*WHAT THE EXERCISE ASKS*. Where a line holds the word "height", copy it from the records.

--- DATA PROVIDED Enclosed Below ---

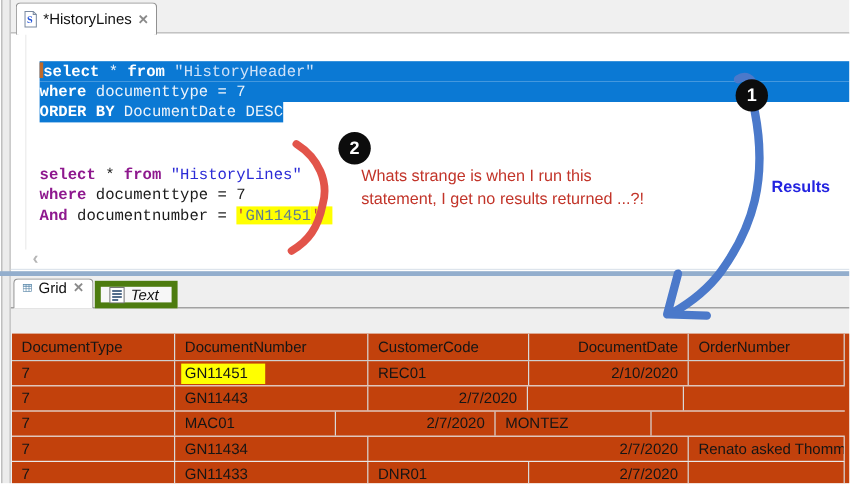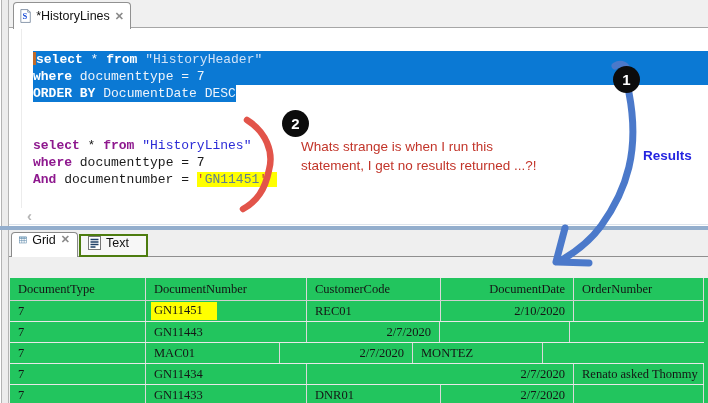--- a/index.html
+++ b/index.html
@@ -51,7 +51,7 @@
   .res-tab.active { left:2px; top:2px; height:25px; width:67px; background:#fff;
     border:1px solid #8a8a8a; border-bottom:none; border-radius:4px 4px 0 0; z-index:2; }
   .res-tab.inactive { left:70px; top:4px; height:23px; width:69px; background:#f7f7f7;
-    border:2px solid #4d7c0f; }
+    border:5px solid #4d7c0f;font-style:italic; }
   .res-title { position:absolute; left:0; right:0; top:28px; height:20px; background:#f7f7f7;
     border-bottom:1px solid #c9c9c9; font-size:12.5px; color:#111;
     line-height:20px; padding-left:5px; }

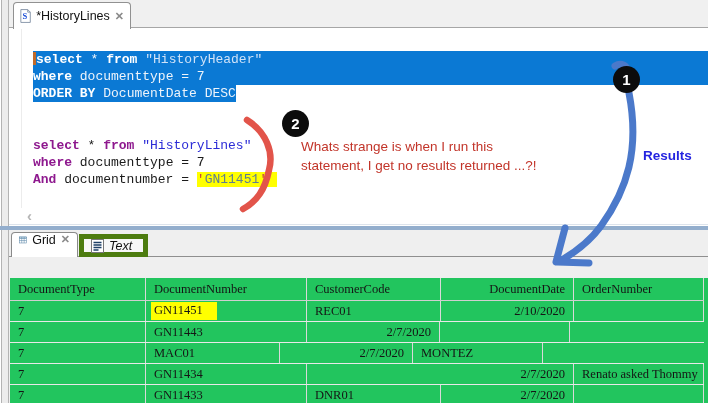--- a/index.html
+++ b/index.html
@@ -55,8 +55,8 @@
   .res-title { position:absolute; left:0; right:0; top:28px; height:20px; background:#f7f7f7;
     border-bottom:1px solid #c9c9c9; font-size:12.5px; color:#111;
     line-height:20px; padding-left:5px; }
-  .res-table { position:absolute; left:1px; right:0; top:48px; bottom:0; background:#22c55e;
-    font-size:12.5px; overflow:hidden;font-family:Liberation Serif, serif; }
+  .res-table { position:absolute; left:1px; right:0; top:48px; bottom:0; background:#c2410c;
+    font-size:12.5px; overflow:hidden; }
   .t-row { display:flex; height:21px; border-bottom:1px solid #e8e8e8; width:694px; }
   .t-row.head { height:23px; border-bottom:1px solid #cfcfcf; }
   .t-cell { padding:0 8px; border-right:1px solid #d9d9d9; display:flex; align-items:center;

--- End of Enclosed DATA PROVIDED ---

*RESULT FOR THIS EXERCISE*.
   .res-tab.active { left:2px; top:2px; height:25px; width:67px; background:#fff;
   .res-tab.inactive { left:70px; top:4px; height:23px; width:69px; background:#f7f7f7;
   .res-title { position:absolute; left:0; right:0; top:28px; height:20px; background:#f7f7f7;
     line-height:20px; padding-left:5px; }
   .res-title { position:absolute; left:0; right:0; top:28px; height:20px; background:#f7f7f7;
     line-height:20px; padding-left:5px; }
   .t-row { display:flex; height:21px; border-bottom:1px solid #e8e8e8; width:694px; }
   .t-row.head { height:23px; border-bottom:1px solid #cfcfcf; }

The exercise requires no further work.